(Version comparison data)
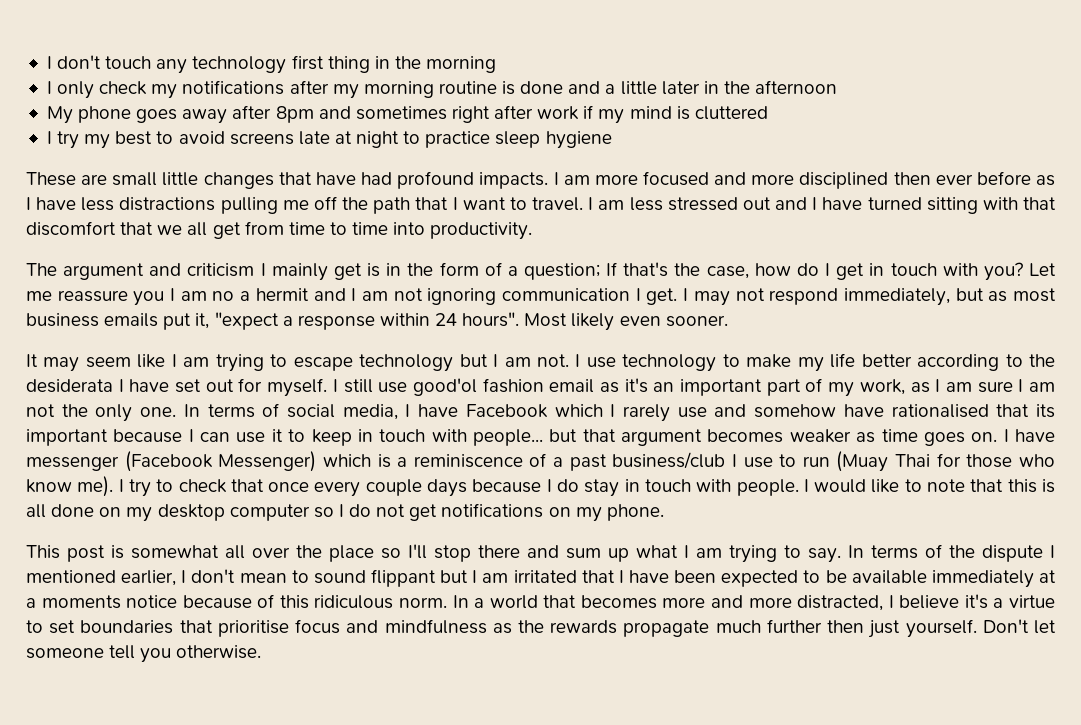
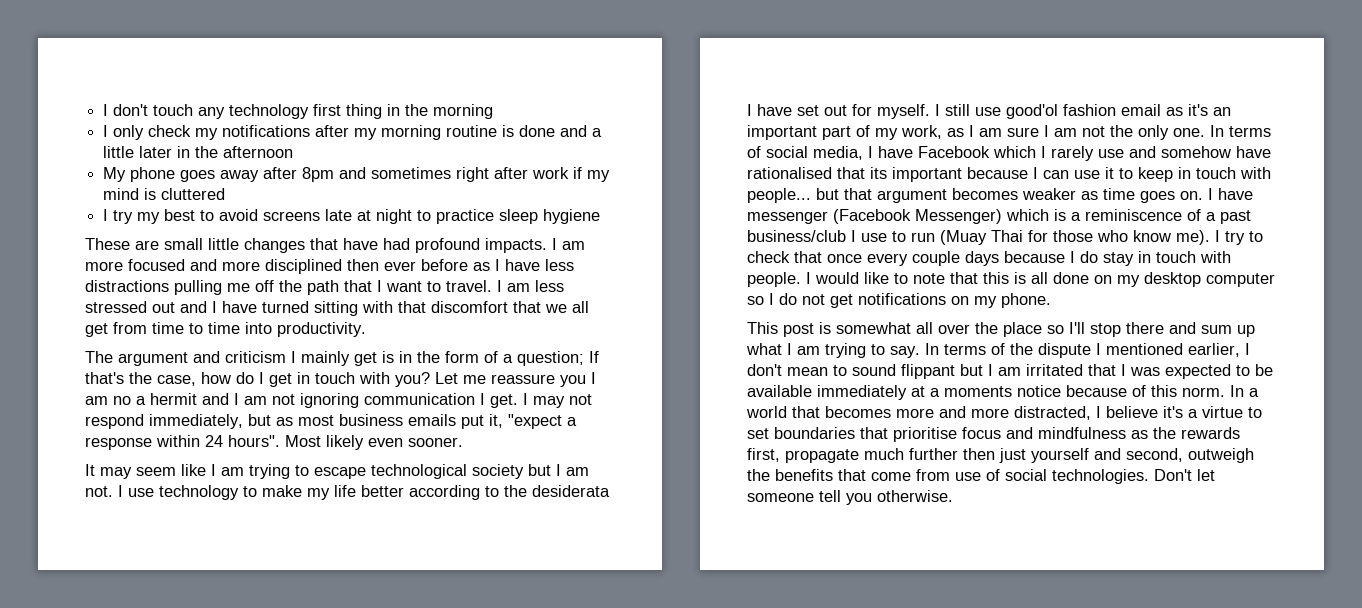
[359,354,454,372] technology -> [371,464,524,479] technological society
[629,570,717,583] have been -> [1130,367,1160,376] was
[314,595,394,609] ridiculous -> (1177, 391) none
(618, 627) none -> [747,448,780,462] first,
[905,619,977,638] yourself. -> [1031,448,1254,463] [747,469,1149,484] yourself and second, outweigh the benefits that come from use of social technologies.

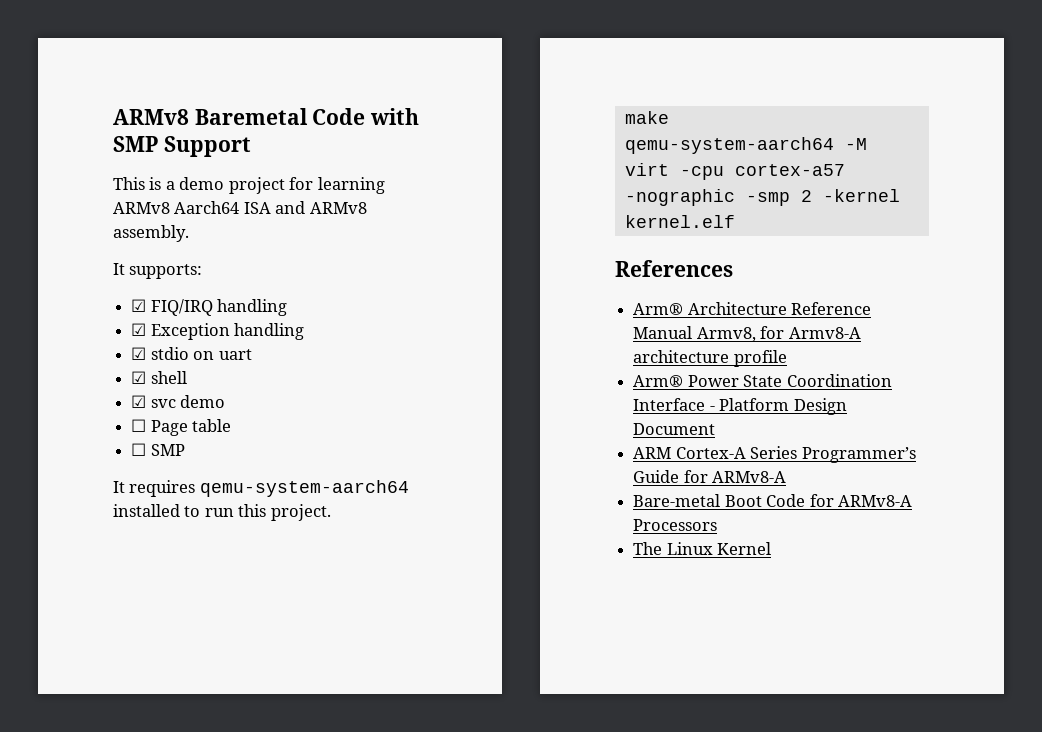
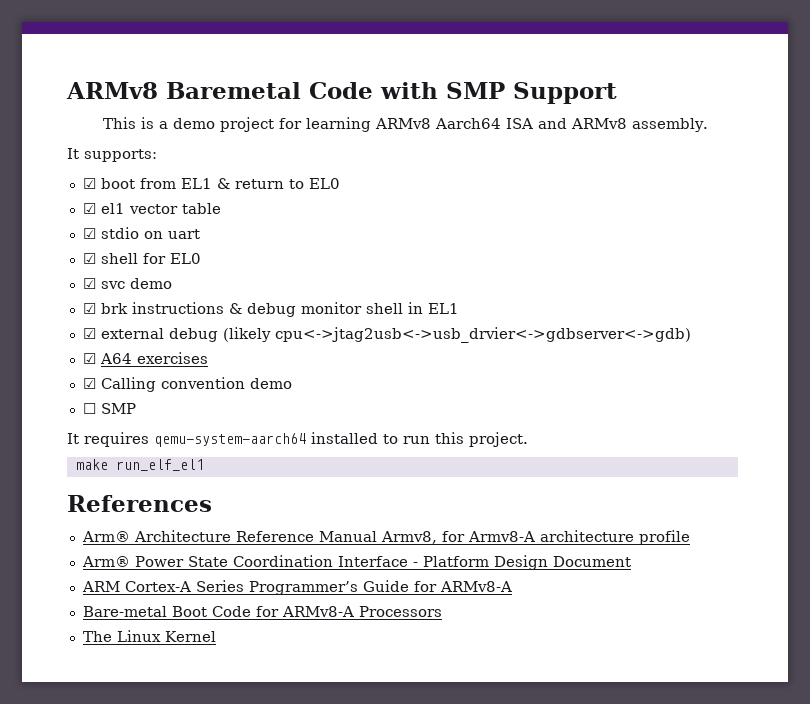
[150,299,288,316] [131,323,305,340] FIQ/IRQ handling // ☑ Exception handling -> [100,178,340,189] [82,203,221,214] boot from EL1 & return to EL0 // ☑ el1 vector table
(187, 377) none -> [142,253,201,264] for EL0
[131,419,232,436] ☐ Page table -> [82,302,459,317] [82,327,691,343] [82,352,208,364] [82,377,292,392] ☑ brk instructions & debug monitor shell in EL1 // ☑ external debug (likely cpu<->jtag2usb<->usb_drvier<->gdbserver<->gdb) // ☑ A64 exercises // ☑ Calling convention demo
[624,137,867,154] [624,163,845,180] [624,189,900,206] [624,215,735,228] // qemu-system-aarch64 -M virt -cpu cortex-a57 -nographic -smp 2 -kernel kernel.elf -> [115,459,204,471] run_elf_el1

ASSIGNMENT. Identify the lines of the data that contain the word "table". Copy each of them.

FINAL ANSWER.
[150,299,288,316] [131,323,305,340] FIQ/IRQ handling // ☑ Exception handling -> [100,178,340,189] [82,203,221,214] boot from EL1 & return to EL0 // ☑ el1 vector table
[131,419,232,436] ☐ Page table -> [82,302,459,317] [82,327,691,343] [82,352,208,364] [82,377,292,392] ☑ brk instructions & debug monitor shell in EL1 // ☑ external debug (likely cpu<->jtag2usb<->usb_drvier<->gdbserver<->gdb) // ☑ A64 exercises // ☑ Calling convention demo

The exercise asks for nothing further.